How To Teach Your Child To Apologize Without Prodding By Mariel Uyquiengco

Here's another helpful article for young parents in teaching our kids to apologize, yes without prodding. Thanks MomCenter for articles like this...

How To Teach Your Child To Apologize Without Prodding
By Mariel Uyquiengco

Do you like it when other people put words into your mouth? When a friend assumes that she knows how you feel better than you do? I don’t, and I think nobody else does either. But as parents, we tend to do this to our children when we order them to “say ‘I’m sorry’” before they have even realized that they did something wrong or inappropriate. When you think about it, teaching kids to apologize is more than just directing them what to say.

Well-meaning adults must understand that children have not yet developed the ability to quickly assess or read a situation to take appropriate action. When we swoop in and prod them to “Apologize!” like they are some kind of robot, we rob them the opportunity to contemplate and come to a realization on their own. Mere words are cheap and can be uttered mechanically. If we want our kids to say sorry because they mean and feel it in their hearts, we must give them the respect that we give others and refrain from directing them to make an apology.

So, how should we go about teaching kids to apologize? Like in helping kids acquire good manners, the key is modeling humility to our children partnered with patience and understanding. Consider the ideas below on how to help your child develop empathy and not just mouth the words.

Model Making An Apology

Nothing teaches a child better than seeing her parents do what they preach. Apologize to others, including your kids. To provide insight, take one step further and explain the situation, how you feel, and what made you say sorry.

Share Your Stories

Has your child ever asked you to tell her a story about when you were a little girl? Take the opportunity to build a bond and share how you were just like her when you were little. Share your own struggles with asking for forgiveness. This makes you relatable to your child while imparting life lessons!

Be Calm


When your child hurts somebody, accidentally or otherwise, remember that children need more time than adults to process their thoughts, especially in a tense situation. Instead of bullying your child to automatically say that he’s sorry, narrate what has happened and guide him to guess what the other person might be feeling. Sometimes, they don’t even know that they hurt someone.

Acknowledge Other Forms Of Being Sorry

See beauty in kind gestures that are better than an automatic “I’m sorry.” A young child will hug, pat, or give some kind of comfort as a way of expressing his regret. Take it as it is and don’t expect more. He will grow up and find the words, unprompted, to accompany his actions.

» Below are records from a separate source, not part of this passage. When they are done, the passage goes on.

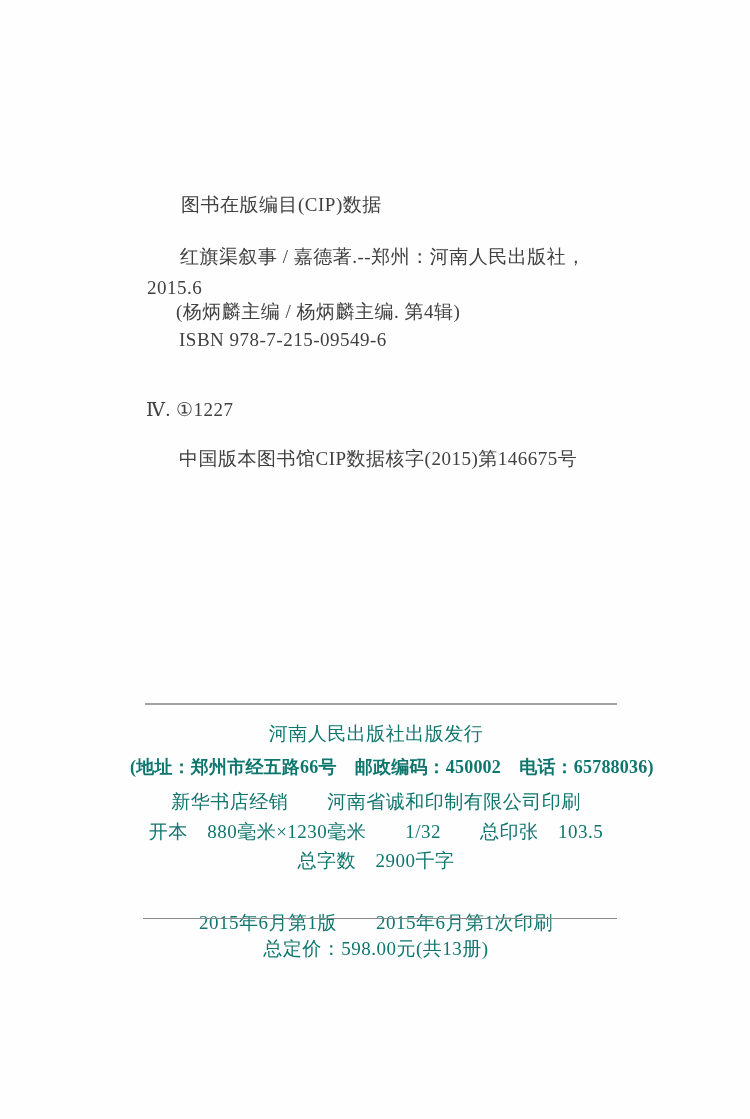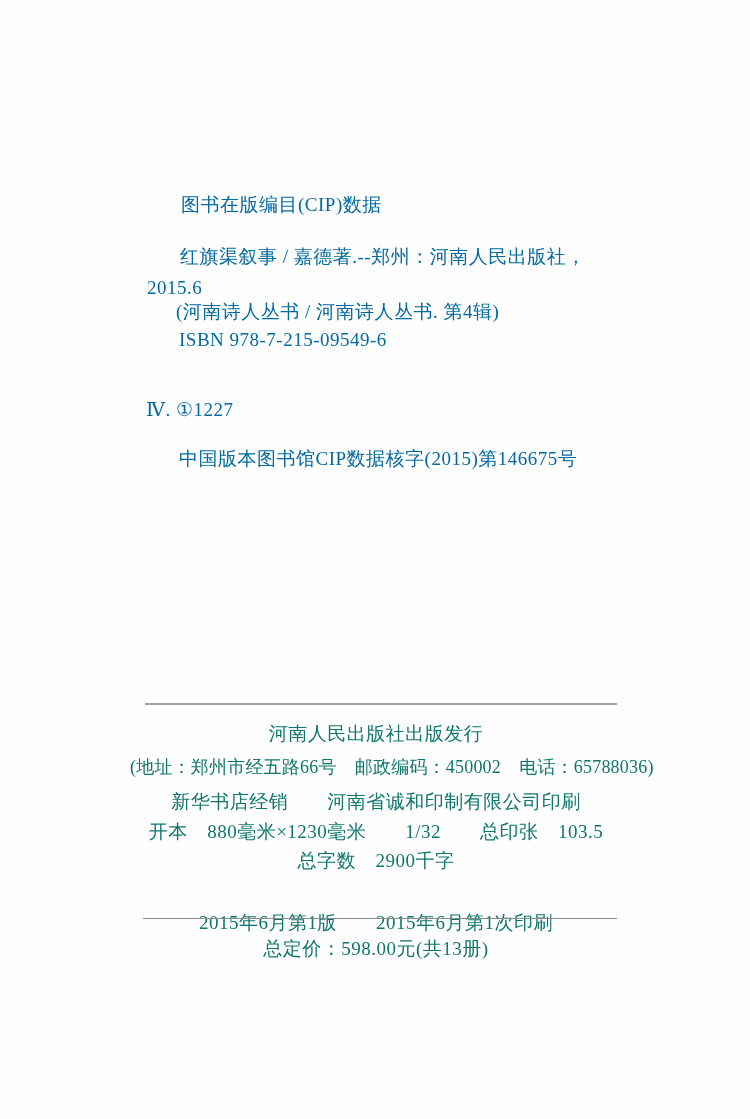"图书在版编目(CIP)数据" .line { color: #0369a1 -> #404040 }
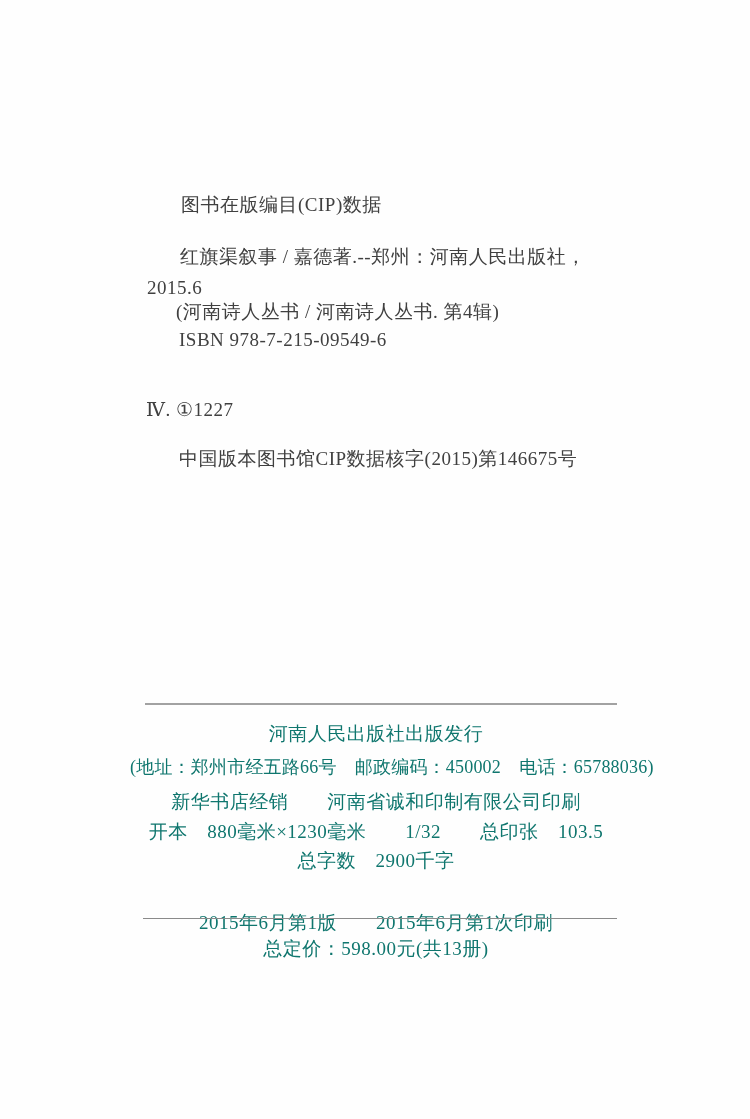"(河南诗人丛书 / 河南诗人丛书. 第4辑)" div.line { text: 河南诗人丛书 / 河南诗人丛书 -> 杨炳麟主编 / 杨炳麟主编 }
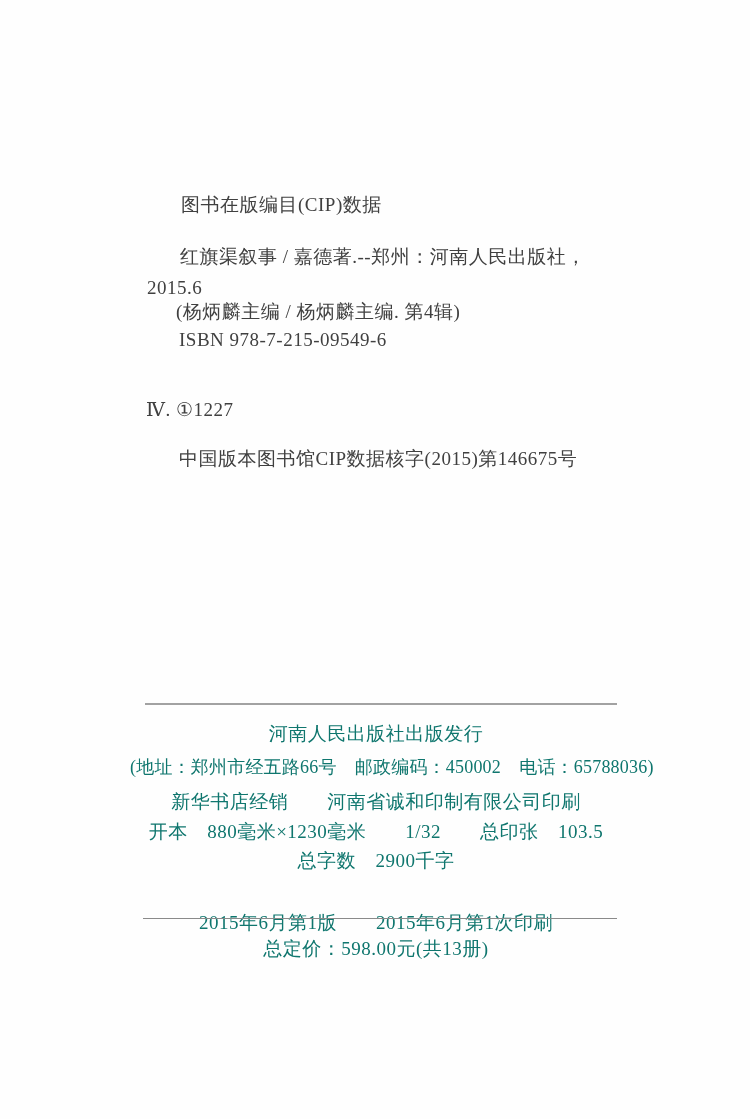"(地址：郑州市经五路66号 邮政编码：450002 电话：65788036)" .addr { font-weight: none -> bold }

Read Books About The Topic


Reading books give children the ability to make sense of an experience that they might have had and did not understand. It can show them what to do without the feeling of being judged. Some titles to consider for ages four to six are “I’m Sorry” by Sam McBratney, “Martha Doesn’t Say Sorry!” by Samantha Berger, and “Lilly’s Purple Plastic Purse” by Kevin Henkes.

Teaching kids to apologize is not as simple as nudging them and saying in a stage whisper, “I’m sorry, ________!” If we want our kids to develop authenticity in their interactions with other people, we must model the behavior expected of them, help them understand their mistake, and allow their regret to grow in their hearts.